• Extracted entries:

------------------------------------------------

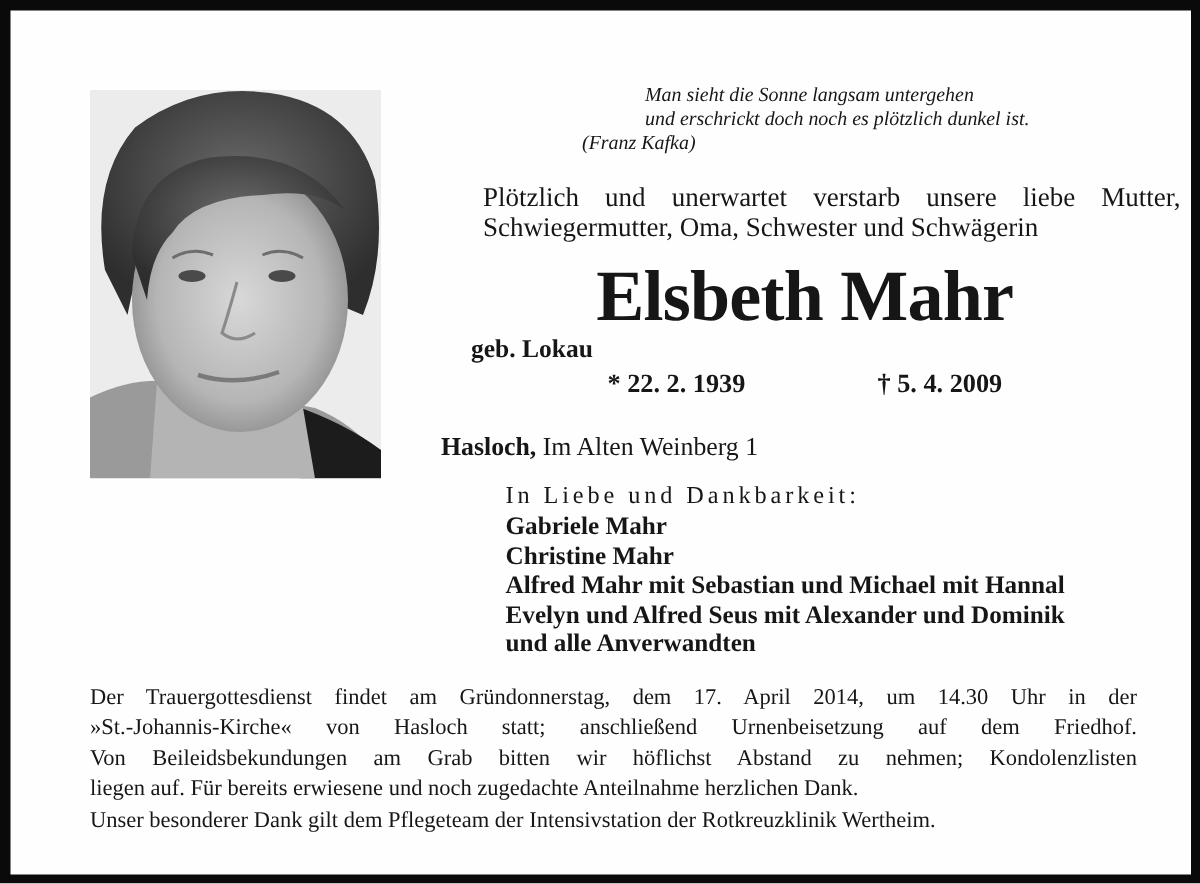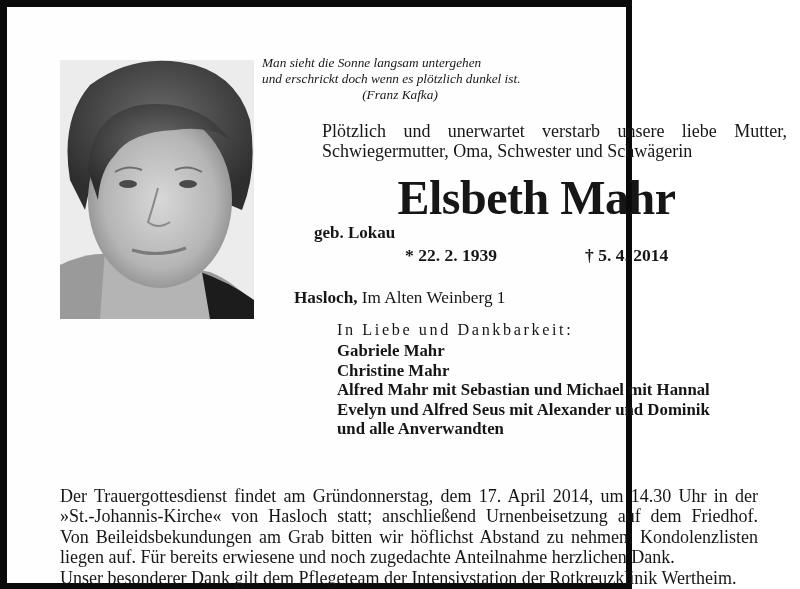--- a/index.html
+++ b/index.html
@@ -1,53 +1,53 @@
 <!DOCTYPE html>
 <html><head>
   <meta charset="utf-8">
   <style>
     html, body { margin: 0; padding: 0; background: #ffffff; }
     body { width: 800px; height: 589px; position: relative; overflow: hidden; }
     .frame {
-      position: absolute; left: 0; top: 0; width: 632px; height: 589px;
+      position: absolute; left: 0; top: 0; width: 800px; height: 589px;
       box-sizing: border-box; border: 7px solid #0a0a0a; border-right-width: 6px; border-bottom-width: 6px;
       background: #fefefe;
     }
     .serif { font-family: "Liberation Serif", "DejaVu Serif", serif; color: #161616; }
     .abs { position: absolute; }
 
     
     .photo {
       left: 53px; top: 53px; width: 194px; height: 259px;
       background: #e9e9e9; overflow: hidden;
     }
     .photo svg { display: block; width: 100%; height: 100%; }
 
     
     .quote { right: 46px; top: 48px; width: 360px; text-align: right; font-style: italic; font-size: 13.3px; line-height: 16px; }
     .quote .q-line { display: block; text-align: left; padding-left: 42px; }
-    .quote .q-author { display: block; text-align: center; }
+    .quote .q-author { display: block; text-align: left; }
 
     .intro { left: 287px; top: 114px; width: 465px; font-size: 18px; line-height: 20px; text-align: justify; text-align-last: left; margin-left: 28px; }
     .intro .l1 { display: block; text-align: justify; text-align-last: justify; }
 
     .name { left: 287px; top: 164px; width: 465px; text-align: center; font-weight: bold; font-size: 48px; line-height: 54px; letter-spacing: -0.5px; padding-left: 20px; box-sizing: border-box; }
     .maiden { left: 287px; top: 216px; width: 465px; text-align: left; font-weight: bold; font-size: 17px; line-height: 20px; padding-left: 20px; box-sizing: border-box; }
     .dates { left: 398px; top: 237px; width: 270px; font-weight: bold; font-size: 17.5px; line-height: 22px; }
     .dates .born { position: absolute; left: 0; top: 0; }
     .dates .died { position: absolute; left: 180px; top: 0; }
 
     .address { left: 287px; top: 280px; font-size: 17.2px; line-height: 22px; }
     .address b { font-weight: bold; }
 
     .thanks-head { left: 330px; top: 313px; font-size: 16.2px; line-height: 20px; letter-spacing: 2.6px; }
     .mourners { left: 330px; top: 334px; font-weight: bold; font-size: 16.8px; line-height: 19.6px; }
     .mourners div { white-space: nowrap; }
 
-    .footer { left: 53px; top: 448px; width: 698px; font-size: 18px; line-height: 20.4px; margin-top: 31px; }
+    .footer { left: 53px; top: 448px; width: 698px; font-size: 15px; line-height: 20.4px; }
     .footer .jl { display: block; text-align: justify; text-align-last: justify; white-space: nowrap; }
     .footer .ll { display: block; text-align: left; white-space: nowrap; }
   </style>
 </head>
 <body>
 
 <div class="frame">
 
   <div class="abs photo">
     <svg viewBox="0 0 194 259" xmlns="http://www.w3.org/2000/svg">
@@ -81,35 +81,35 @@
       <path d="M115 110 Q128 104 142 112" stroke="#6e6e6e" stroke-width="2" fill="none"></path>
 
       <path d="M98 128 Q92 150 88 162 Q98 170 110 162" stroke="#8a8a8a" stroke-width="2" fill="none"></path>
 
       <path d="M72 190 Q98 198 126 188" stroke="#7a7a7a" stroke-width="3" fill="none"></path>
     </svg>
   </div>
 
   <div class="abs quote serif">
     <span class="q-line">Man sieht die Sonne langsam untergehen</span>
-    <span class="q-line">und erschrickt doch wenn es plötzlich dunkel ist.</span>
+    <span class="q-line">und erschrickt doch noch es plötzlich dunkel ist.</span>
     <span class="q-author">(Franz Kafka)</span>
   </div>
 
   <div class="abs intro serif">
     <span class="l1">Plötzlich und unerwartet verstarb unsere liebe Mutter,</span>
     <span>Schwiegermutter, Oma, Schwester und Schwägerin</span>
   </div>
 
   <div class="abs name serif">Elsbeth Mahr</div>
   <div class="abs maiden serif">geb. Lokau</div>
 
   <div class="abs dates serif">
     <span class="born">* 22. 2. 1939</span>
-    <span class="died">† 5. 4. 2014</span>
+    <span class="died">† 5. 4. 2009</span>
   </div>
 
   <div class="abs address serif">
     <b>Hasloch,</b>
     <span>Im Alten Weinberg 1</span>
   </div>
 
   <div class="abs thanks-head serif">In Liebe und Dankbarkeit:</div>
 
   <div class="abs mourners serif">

------------------------------------------------

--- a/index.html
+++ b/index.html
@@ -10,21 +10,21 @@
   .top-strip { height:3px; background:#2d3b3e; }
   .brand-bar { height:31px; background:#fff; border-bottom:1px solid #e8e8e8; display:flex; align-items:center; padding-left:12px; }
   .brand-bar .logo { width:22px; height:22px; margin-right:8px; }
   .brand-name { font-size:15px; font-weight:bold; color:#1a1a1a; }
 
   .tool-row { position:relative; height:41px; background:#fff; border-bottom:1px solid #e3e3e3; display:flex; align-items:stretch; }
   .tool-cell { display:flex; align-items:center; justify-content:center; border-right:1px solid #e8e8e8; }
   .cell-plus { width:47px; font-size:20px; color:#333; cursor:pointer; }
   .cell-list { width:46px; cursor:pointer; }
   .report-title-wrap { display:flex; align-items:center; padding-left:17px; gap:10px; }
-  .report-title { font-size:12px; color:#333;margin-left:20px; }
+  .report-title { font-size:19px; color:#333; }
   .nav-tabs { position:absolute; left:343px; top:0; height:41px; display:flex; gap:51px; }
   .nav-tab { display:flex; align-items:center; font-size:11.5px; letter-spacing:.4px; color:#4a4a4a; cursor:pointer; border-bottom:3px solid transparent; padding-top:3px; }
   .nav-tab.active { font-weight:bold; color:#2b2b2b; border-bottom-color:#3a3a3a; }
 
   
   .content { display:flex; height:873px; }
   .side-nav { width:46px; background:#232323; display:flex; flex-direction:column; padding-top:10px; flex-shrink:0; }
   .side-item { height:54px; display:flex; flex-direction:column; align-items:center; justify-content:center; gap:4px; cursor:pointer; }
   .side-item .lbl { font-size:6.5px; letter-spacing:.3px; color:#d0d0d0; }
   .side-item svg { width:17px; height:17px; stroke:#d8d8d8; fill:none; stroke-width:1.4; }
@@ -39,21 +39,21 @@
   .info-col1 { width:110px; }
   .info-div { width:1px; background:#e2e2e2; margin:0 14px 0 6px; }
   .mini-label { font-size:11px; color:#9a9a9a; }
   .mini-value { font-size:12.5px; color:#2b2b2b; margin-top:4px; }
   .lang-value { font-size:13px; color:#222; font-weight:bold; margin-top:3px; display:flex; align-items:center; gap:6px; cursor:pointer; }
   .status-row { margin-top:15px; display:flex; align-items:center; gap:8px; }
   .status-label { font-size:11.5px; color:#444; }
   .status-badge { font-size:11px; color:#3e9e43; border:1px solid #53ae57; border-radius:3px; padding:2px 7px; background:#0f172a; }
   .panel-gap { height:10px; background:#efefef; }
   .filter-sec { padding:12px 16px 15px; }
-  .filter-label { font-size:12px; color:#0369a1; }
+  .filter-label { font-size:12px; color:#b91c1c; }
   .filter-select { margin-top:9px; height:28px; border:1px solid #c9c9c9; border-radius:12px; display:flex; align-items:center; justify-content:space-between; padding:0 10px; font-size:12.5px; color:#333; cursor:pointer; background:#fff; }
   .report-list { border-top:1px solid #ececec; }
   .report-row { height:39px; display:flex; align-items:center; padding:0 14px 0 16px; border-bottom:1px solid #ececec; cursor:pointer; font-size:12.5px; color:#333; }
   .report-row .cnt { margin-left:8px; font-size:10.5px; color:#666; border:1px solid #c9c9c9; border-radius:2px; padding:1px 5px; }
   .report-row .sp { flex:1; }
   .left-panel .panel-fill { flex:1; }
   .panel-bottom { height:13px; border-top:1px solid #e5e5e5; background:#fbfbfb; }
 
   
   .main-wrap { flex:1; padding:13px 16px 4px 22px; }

------------------------------------------------

• What this task involves:
Retype word for word everything in the listing above from the line that holds "display:flex; align-items:center; padding-left:17px;" down to the line that holds "font-size:6.5px; letter-spacing:.3px; color:#d0d0d0;". Keep both end lines and leave out the rest.

• Answer box:
   .report-title-wrap { display:flex; align-items:center; padding-left:17px; gap:10px; }
-  .report-title { font-size:12px; color:#333;margin-left:20px; }
+  .report-title { font-size:19px; color:#333; }
   .nav-tabs { position:absolute; left:343px; top:0; height:41px; display:flex; gap:51px; }
   .nav-tab { display:flex; align-items:center; font-size:11.5px; letter-spacing:.4px; color:#4a4a4a; cursor:pointer; border-bottom:3px solid transparent; padding-top:3px; }
   .nav-tab.active { font-weight:bold; color:#2b2b2b; border-bottom-color:#3a3a3a; }
 
   
   .content { display:flex; height:873px; }
   .side-nav { width:46px; background:#232323; display:flex; flex-direction:column; padding-top:10px; flex-shrink:0; }
   .side-item { height:54px; display:flex; flex-direction:column; align-items:center; justify-content:center; gap:4px; cursor:pointer; }
   .side-item .lbl { font-size:6.5px; letter-spacing:.3px; color:#d0d0d0; }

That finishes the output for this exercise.